The question of just who Death Without Weeping sought to teach is a more general question of who should be the actor of health change. Scheper-Hughes worked on changing the perspective of the people in Alto by setting up open discussion forums, action groups, and communal care centers. She was doing this simultaneously with her ethnographic work. It seems that Death Without Weeping is actually meant to show how communities are the source of social change, and that whoever wishes to enact change must, like her, understand and accept the way of existence of the people whose lives they want to change. Their job has to be giving the people a voice loud enough to be heard by those who hold the most sway over life. In doing so, communities like Alto become a paradigm for other changes. An NGO official can read this book and focus on providing the resources to give their target community a local voice enough that they and their government and surroundings can find their own solution.

Sheper-Hughes was a part of the community she sought to learn about in the Nordeste region of Brazil.
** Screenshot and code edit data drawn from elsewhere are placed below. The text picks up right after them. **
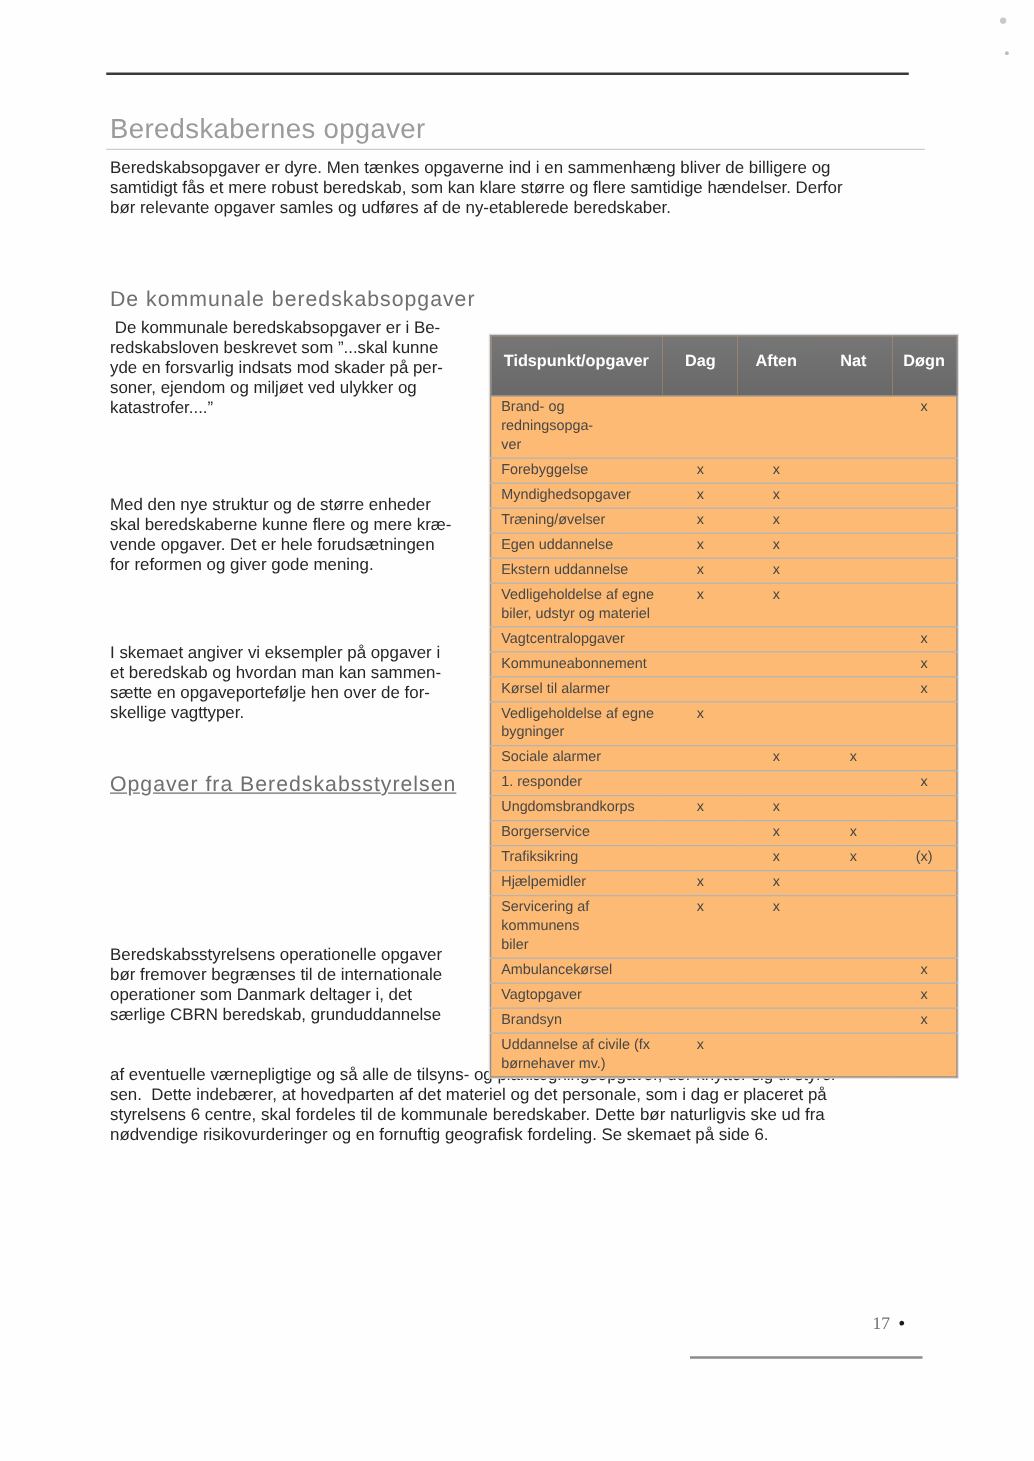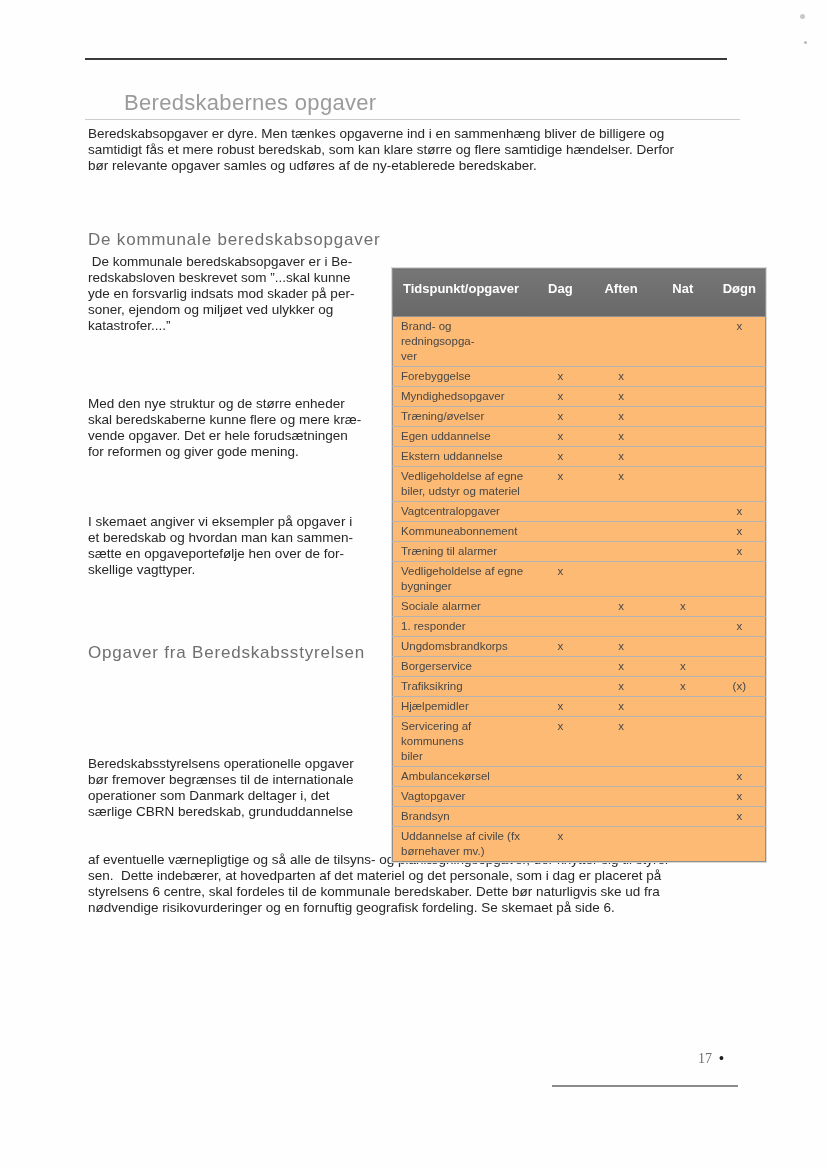--- a/index.html
+++ b/index.html
@@ -27,7 +27,6 @@
     position:absolute; left:88px; top:90px;
     font-size:22px; font-weight:400; color:#9b9b9b;
     letter-spacing:0.3px;
-    margin-left:36px;
   }
   .heading-underline{
     position:absolute; left:85px; top:119px;

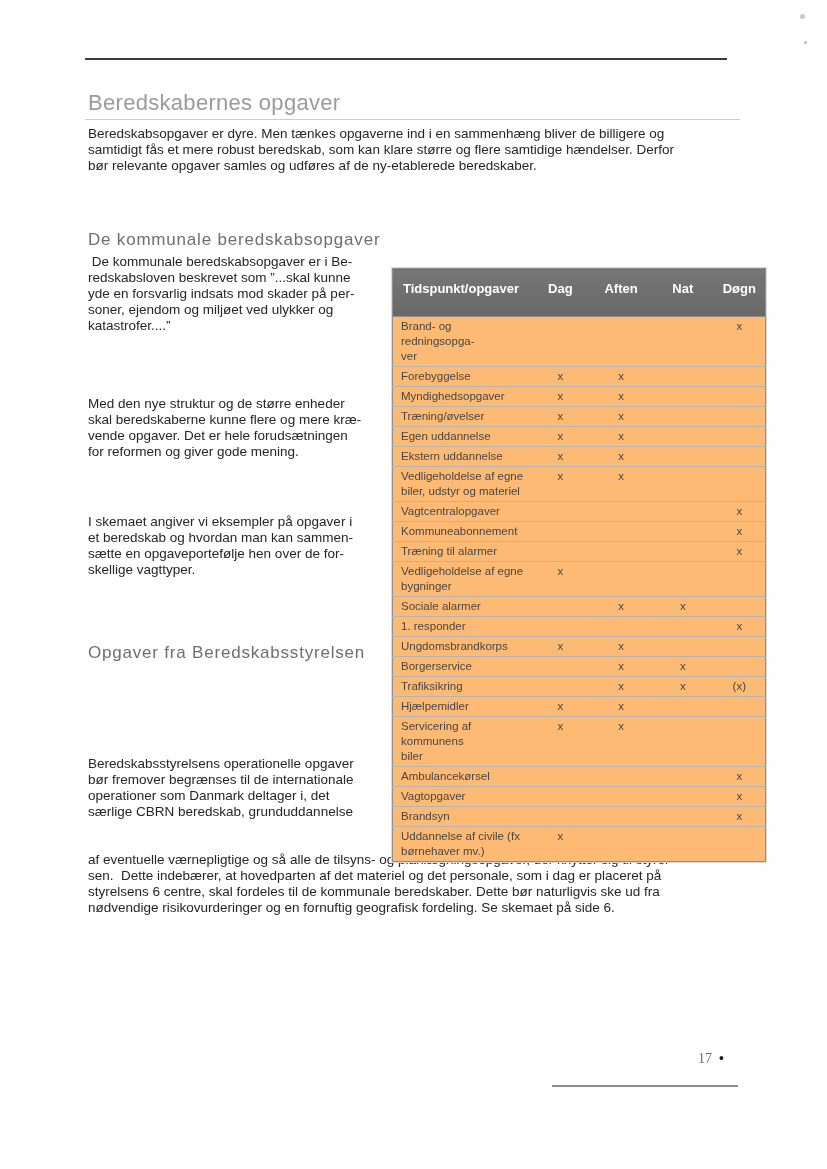--- a/index.html
+++ b/index.html
@@ -225,7 +225,7 @@
           <td>x</td>
         </tr>
         <tr>
-          <td class="label">Træning til alarmer</td>
+          <td class="label">Kørsel til alarmer</td>
           <td></td>
           <td></td>
           <td></td>

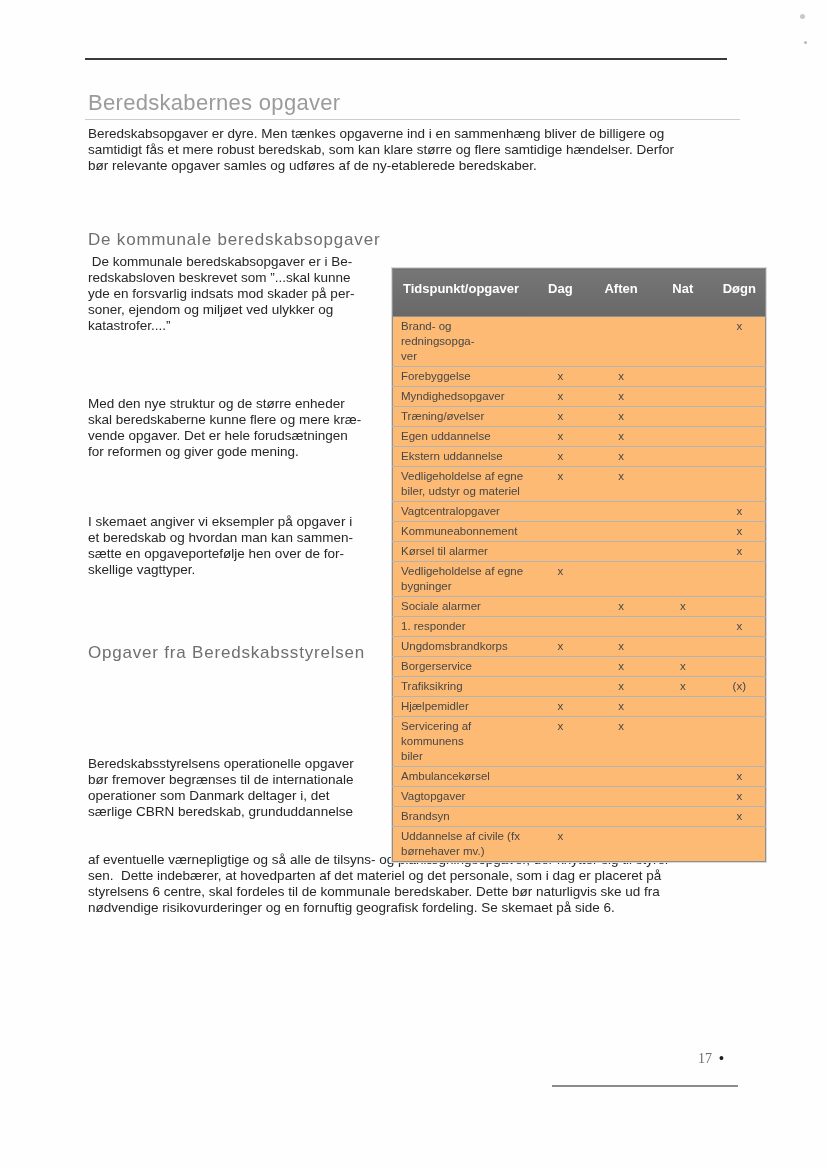--- a/index.html
+++ b/index.html
@@ -47,7 +47,7 @@
   .p1   { left:88px; top:254px; width:302px; }
   .p2   { left:88px; top:396px; width:302px; }
   .p3   { left:88px; top:514px; width:302px; }
-  .sec2 { top:643px; }
+  .sec2 { top:618px;text-decoration:underline; }
   .p4   { left:88px; top:666px; width:302px; }
   .p5   { left:88px; top:756px; width:302px; }
   .closing{ left:88px; top:852px; width:660px; }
That way, she constructed a holistic representation of life in the poor shantytowns. She addressed the historical background of the area, the total institution created by the sugar industry there, and the troubling question of love and personal investment in a community so stricken with death and frantic hunger. Her theme of insidious and thorough silence helped to illuminate the importance of community voice. At first it seems her point is to cast a large net to attract people into the cause of these people. This, however, is not the case. Looking at the ideal future role of Medical Anthropology as described by Pfeiffer and Nichter, it becomes clear that Scheper-Hughes’s actual message is to learn from Alto’s example. Her action there was to give Altoans more of a voice in their area and against the Brazilian government as well. Those seeking to help oppressed communities in the future should do the same.


Works Cited
Dawson, Hugh J. 1991. "Winston Churchill and Upton Sinclair: An Early Review of
The Jungle". American Literary Realism, 1870-1910. 24 (1): 72-78.
Pfeiffer J., and Nichter M. 2008. "What can critical medical anthropology contribute
to global health?: A health systems perspective". Medical Anthropology
Quarterly. 22 (4): 410-415.
Scheper-Hughes, Nancy. 1992. Death without weeping: the violence of everyday life in
Brazil. Berkeley: University of California Press.